Sample


Toward eight fifteen in the evening Tito went to the kitchen, and flicking on the ceiling lamp with a brash, energetic upward slap of his right hand at the light switch, located on the wall, just outside the kitchen, he ignited a burner. Straightaway he began listening with attention to the irksome noise of a helicopter growing audibly nearer and nearer, which was different, deeper like from a military helicopter, and the longer he listened and recognized keenly the distinct and too familiar noise of aerial surveillance, the more the sound stabbed his ears mightily.

   Sonia had brought a purple coffee-stained mug and, putting it near the sink, turned around. Her eyes which shone with an unfavorable light promised a joyless conversation.

   “So, when are you planning of getting yourself a job?” she began coldly, her face stiff and stony.

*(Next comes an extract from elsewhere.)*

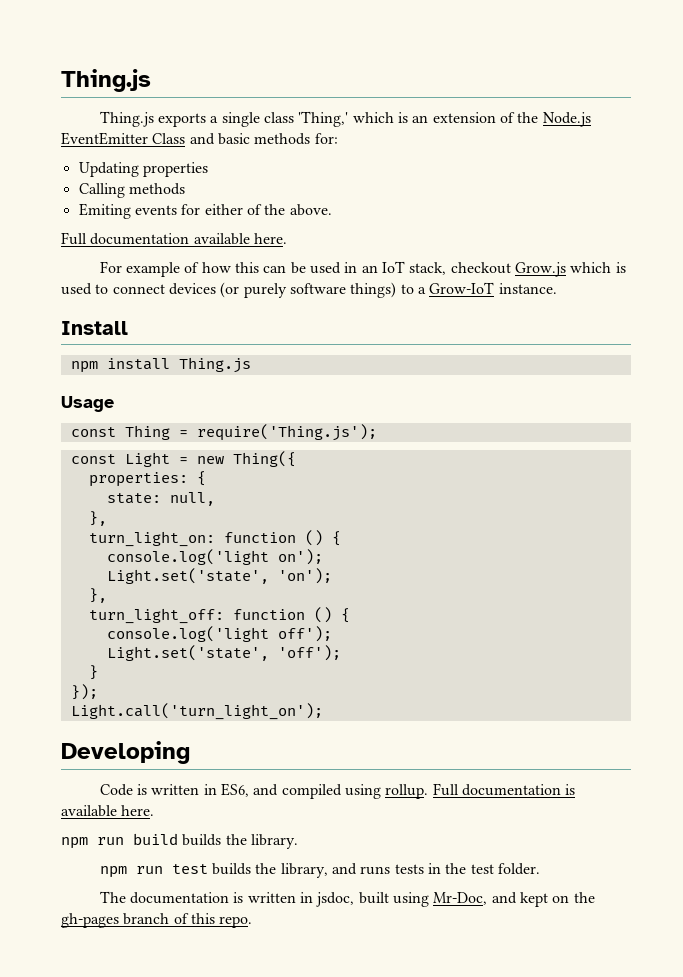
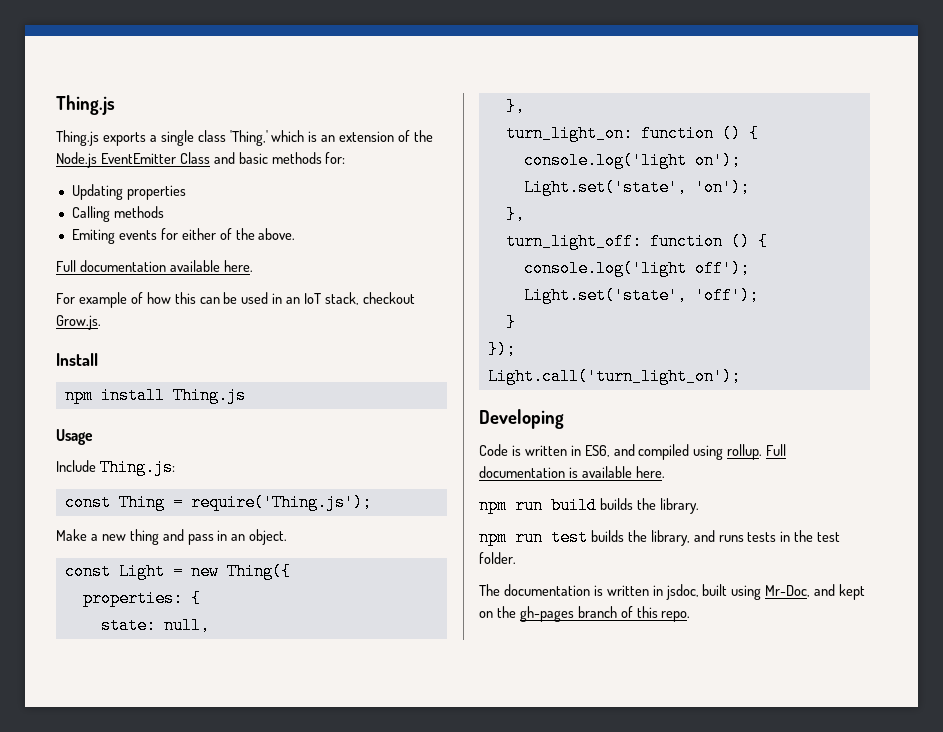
[514,262,626,277] [61,282,557,298] Grow.js which is used to connect devices (or purely software things) to a Grow-IoT instance. -> [56,315,101,330] Grow.js.
(114, 404) none -> [56,459,175,476] // Include Thing.js:
(377, 432) none -> [56,529,288,545] // Make a new thing and pass in an object.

   Her brother’s continuous unemployment status which was the sole reason why she insulted and attacked him, calling him lazy, a bum, a piece of shit with disgust, irritated her immensely, and the longer he was unemployed this feeling of frustration-turned-exasperation still worsened. In fact, her attacks over his unemployment became one of her pastimes, and she would have never, not even faintly, suspected that Roger Stark who oppressed her unceasingly with the mandatory task of around-the-clock aggressive surveillance, was the same man oppressing her brother financially to the extremity that he had no chance of attaining a job anywhere with Roger Stark’s ceaseless, underhanded assaults.  

   “Here we go again!” Tito thought despairingly.

   “You expect mom to support you all your life?” she pursued heatedly and hurriedly with an unpleasant angry expression. “What are you going to do when she’s gone?”

   “That’s my problem,” he answered calmly, and with no inclination to argue, he resisted the temptation to fight.

   “You are just a lazy bum. You have to pay your share of the bills.”

   “Why do you care so much?”

   Her eyes flashed maliciously.

   “I talked to the lawyer the other day,” she went on gravely. “He said if you don’t pay your share, we can call the cops and they can drag you out of here. You once said you didn’t mind being homeless.”

   On one hand she paraded to have the character of a good Christian, but on the other, in these moments she seemed to be embodying that same satanic force that possessed Roger Stark through and through.

   “I never said that,” Tito replied wearily. “You are always putting words in my mouth,” he added with an annoyed look.

   He was aware of the risks he ran speaking at length to Sonia; without intention she twisted his words, altered the drift of the conversation’s theme, and, misinterpreting his replies, she would accuse him of an evil intent and make him look suddenly like the villain.

   “Call the cops; I am not afraid,” he challenged her, testing her conviction.

   The hours spent in meditating enabled him to overcome those willful and unprofitable impulses of haste and the need to be right, and to rise to a state of imperturbable composure where his heart now bled sorrowfully for her and others like her, who get trapped in that vicious cycle of emotions, forever hurting, vengeful, restless, and miserable.

   “Not while mom is alive,” Sonia responded surprisingly more calmly with a note of resignation in her voice.

   Tito’s resolute self-possession had begun working like a tonic on her, rubbing off on her, counteracting and allaying the flames of anger and antagonism, comparable to the effect of rain drizzling, smothering, and squashing the advance of a wildfire.

   “Mom, get your son a dress!” she added scornfully, leaving haughtily.